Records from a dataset
——————

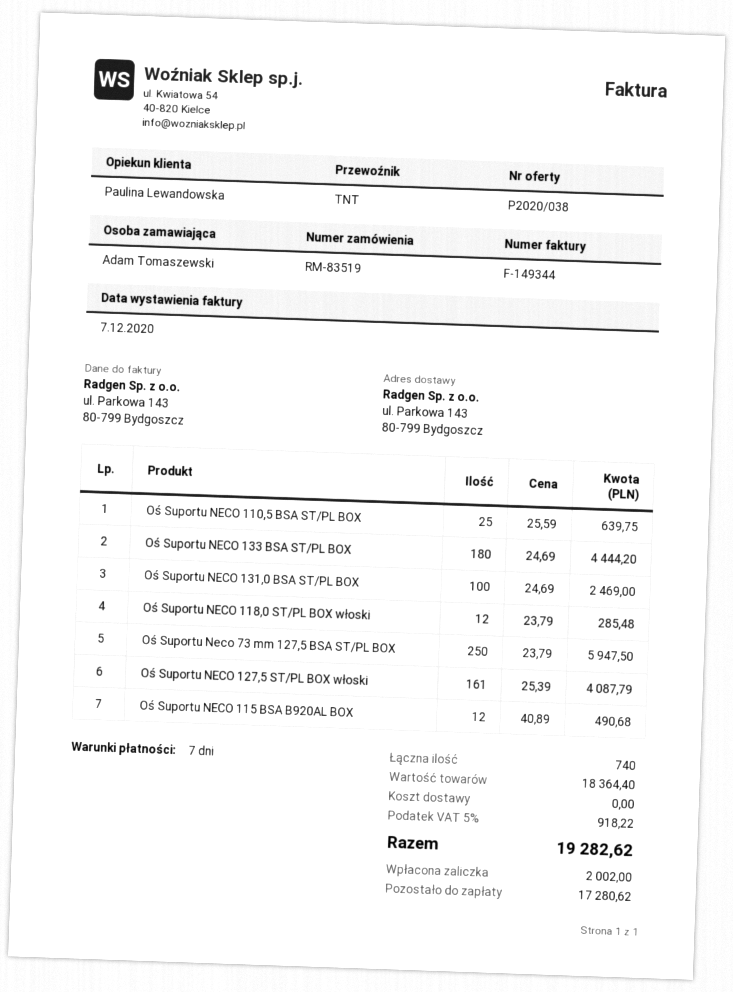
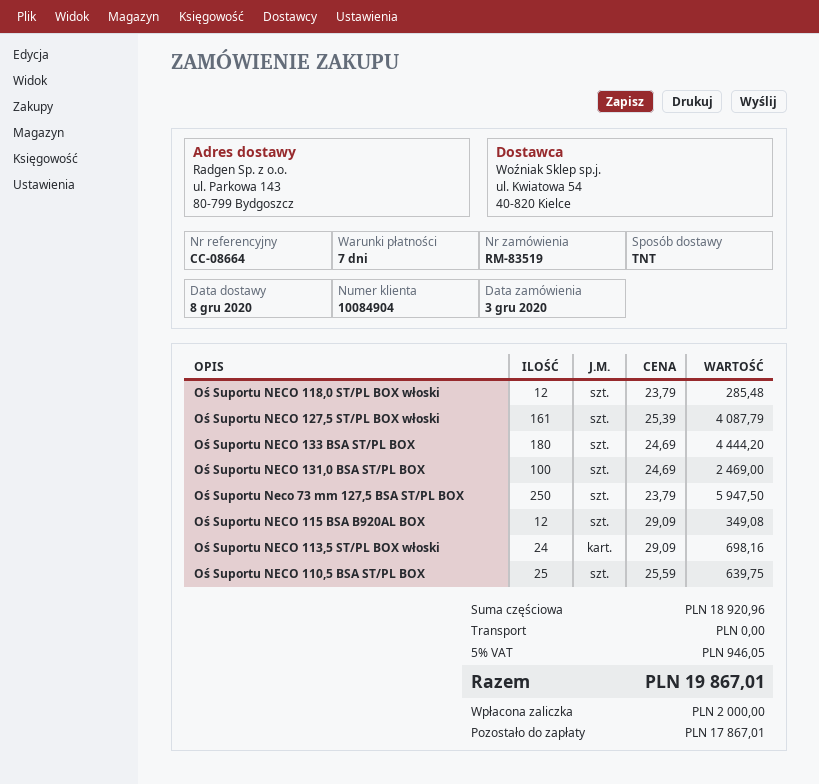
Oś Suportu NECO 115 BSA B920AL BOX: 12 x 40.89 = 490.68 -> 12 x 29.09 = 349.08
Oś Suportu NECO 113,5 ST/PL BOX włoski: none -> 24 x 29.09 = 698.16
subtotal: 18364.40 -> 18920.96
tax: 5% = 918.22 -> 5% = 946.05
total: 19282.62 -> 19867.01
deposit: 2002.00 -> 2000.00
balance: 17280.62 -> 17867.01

——————

• _Work instructions_
Transcribe only what runs from the line with "deposit: 2002.00 -> 2000.00" to the last line above, keeping every line exactly as written.

• _Exercise result_
deposit: 2002.00 -> 2000.00
balance: 17280.62 -> 17867.01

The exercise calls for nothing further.